The second owner is the Essex Refrigeration Co. Ltd. Still registered RXW 24, they kept the 5500714 until it was purchased by John William Andrew Jopp of London in June 1961. He registered the car GS 101 and kept until July of the following year where ownership passed on to fellow London resident Maurice George Sowman. He registered the car 156 CXD before ownership passed on to well known Norfolk based collector and enthusiast George Milligen in February 1963.

George Milligen was a highly regarded collector and enthusiast with fabulous taste in cars, trains and all things mechanical. With a keen eye for the originality in cars, he built a collection of rare and highly original cars, starting before the War and continuing throughout his life. Registered 444 BPW which it still retains to this day 5500714 remained in Milligen’s collection for the next 24 years and can be seen in the photograph above sitting alongside his 300SL Roadster, Pegaso and other beloved vehicles.

5500714 was purchased from George Milligen by the father of the current owners in 1988. The extensive history file that accompanies the car features correspondence between the two. Painted blue with brown leather interior and showing 10,000 miles on the odometer, the current owners father set about painstakingly restoring the car back to its 1955 London Motor Show glory.
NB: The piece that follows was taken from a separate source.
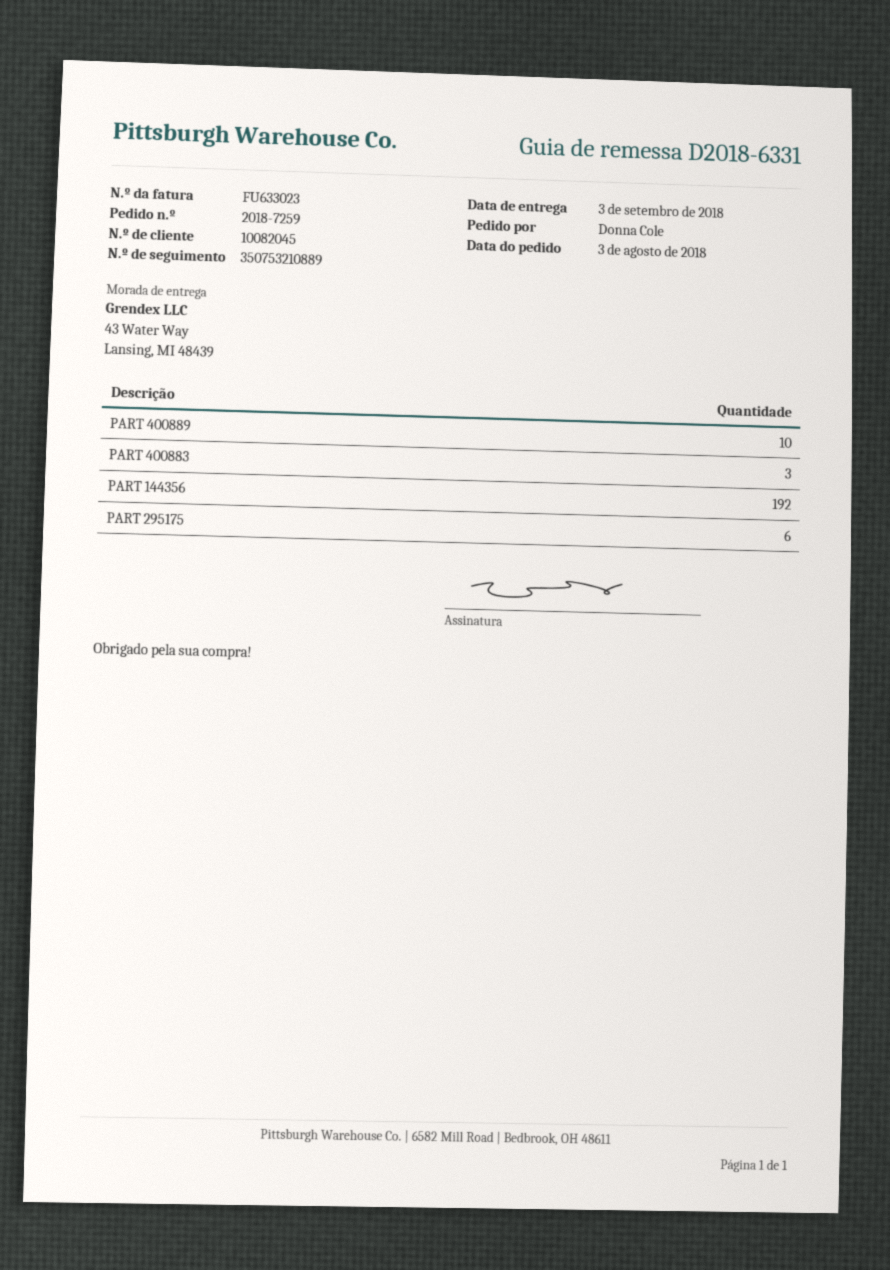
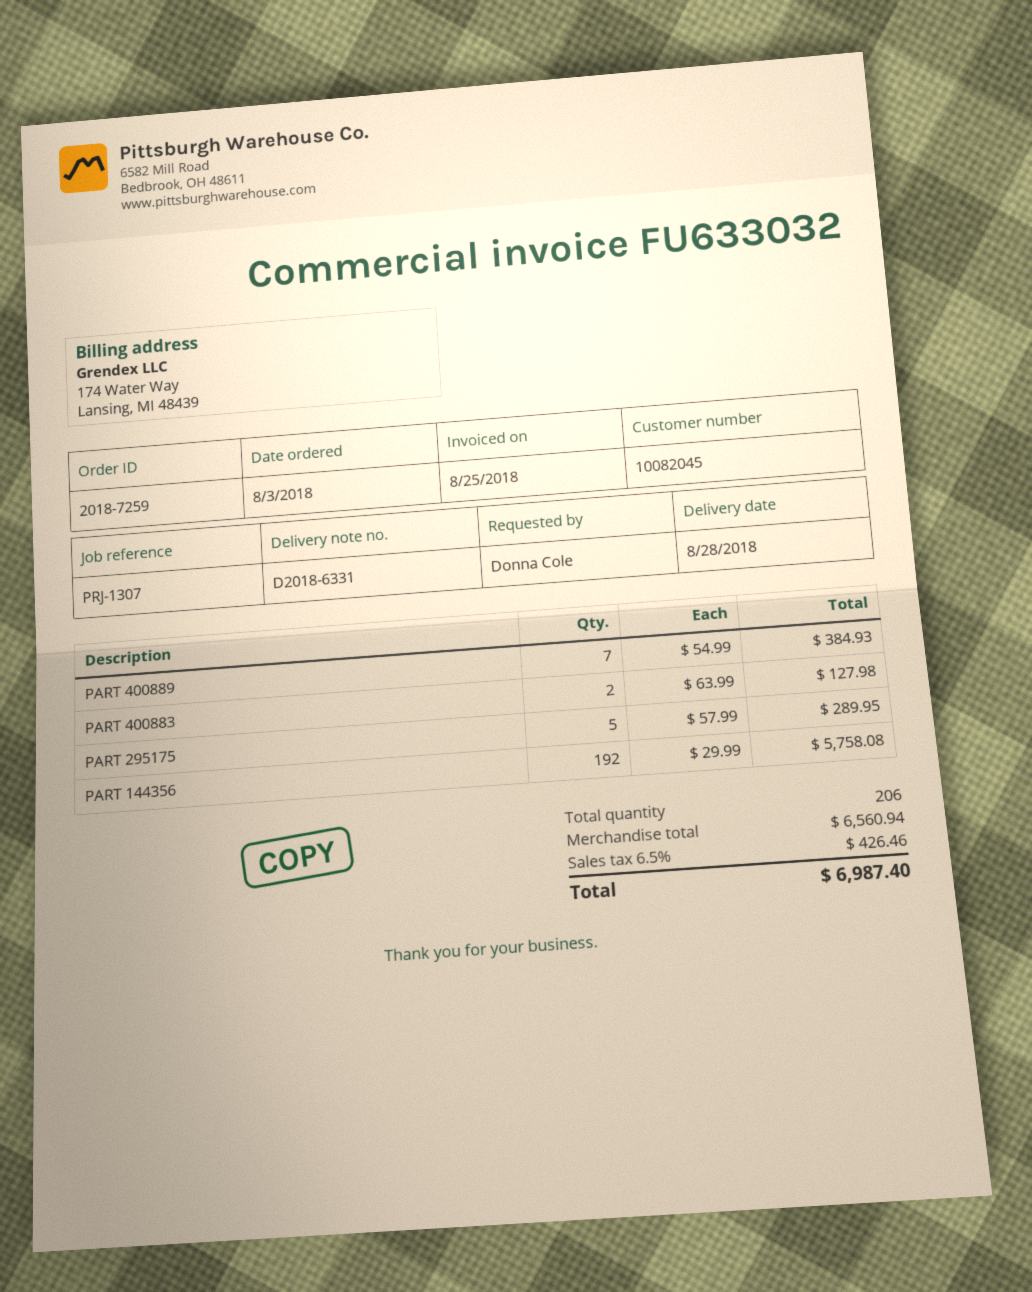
delivery date: 2018-09-03 -> 2018-08-28
invoice number: FU633023 -> FU633032
PART 400889: 10 -> 7
PART 400883: 3 -> 2
PART 295175: 6 -> 5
As such, 5500714 has been treated to a complete nut and bolt restoration with the utmost attention to detail and the strictest retention of originality.

The engine was rebuilt by well-known competition engine builder, Lester Owen, in the 1990’s. The history file contains a huge number of invoices spanning from 1990 to the present. At the same time the body was stripped and treated to a bare metal restoration and according to the owners, required minimal repairs as it was largely corrosion free and had never been crashed or damaged. Repainted in its original colour the seats and interior were re-trimmed using the original seat internals and foam, but trimmed back to black using Connelly hide (the seat backs are still the original trim).
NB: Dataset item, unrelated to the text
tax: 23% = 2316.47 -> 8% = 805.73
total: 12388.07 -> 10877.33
A great deal of time, care and attention has gone into the restoration of 5500714 and it is fair to say it has very much been a labour of love. The history file contains an extensive photographic record throughout the restoration. Wonderfully original, right down to the door latches and rare under trays. The speedometer has been restored and still shows the mileage of 10,000 that is noted in a 1988 MOT and can be seen in a photograph of the instrument before restoration.
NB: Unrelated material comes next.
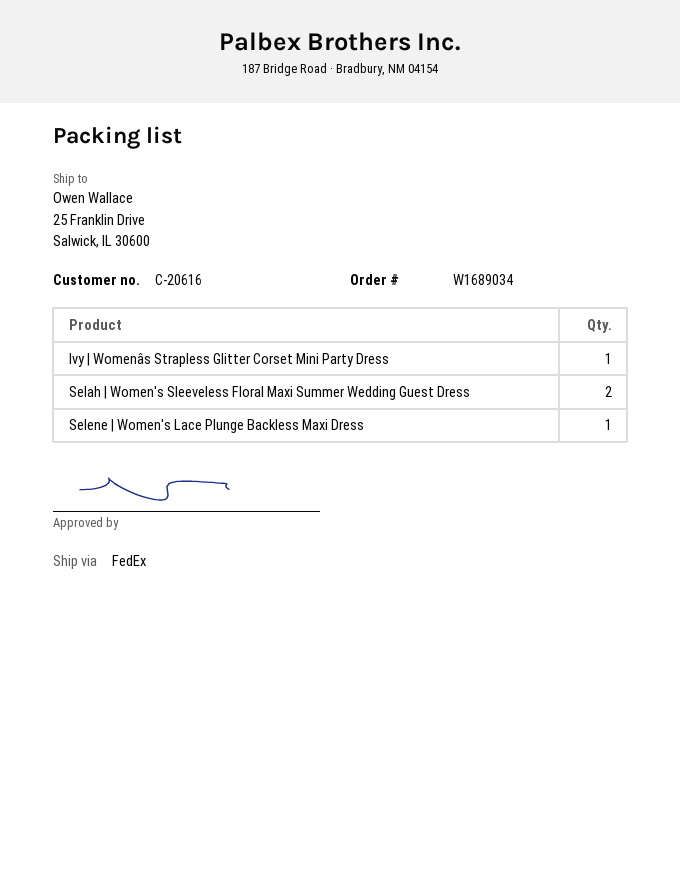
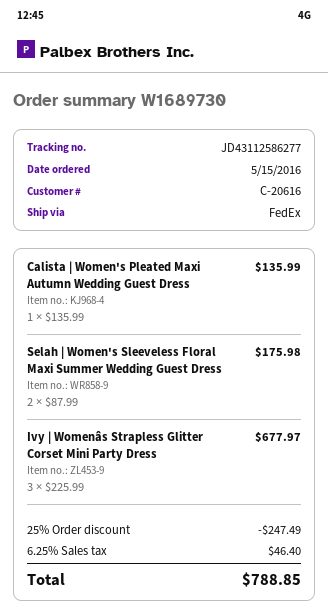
order number: W1689034 -> W1689730
Ivy | Womenâs Strapless Glitter Corset Mini Party Dress: 1 -> 3
Selene | Women's Lace Plunge Backless Maxi Dress: 1 -> none
Calista | Women's Pleated Maxi Autumn Wedding Guest Dress: none -> 1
5500714 has not been on the road since 1984 and is being offered for sale for the first time in 29 years giving you the chance to be the first to re-introduce this stunning example to the open road. In a market that places increasing importance on originality and history, this is a unique opportunity to acquire the actual car chosen by Mercedes-Benz to showcase the 300 SL Coupé ‘Gullwing’ at the prestigious London Motor Show.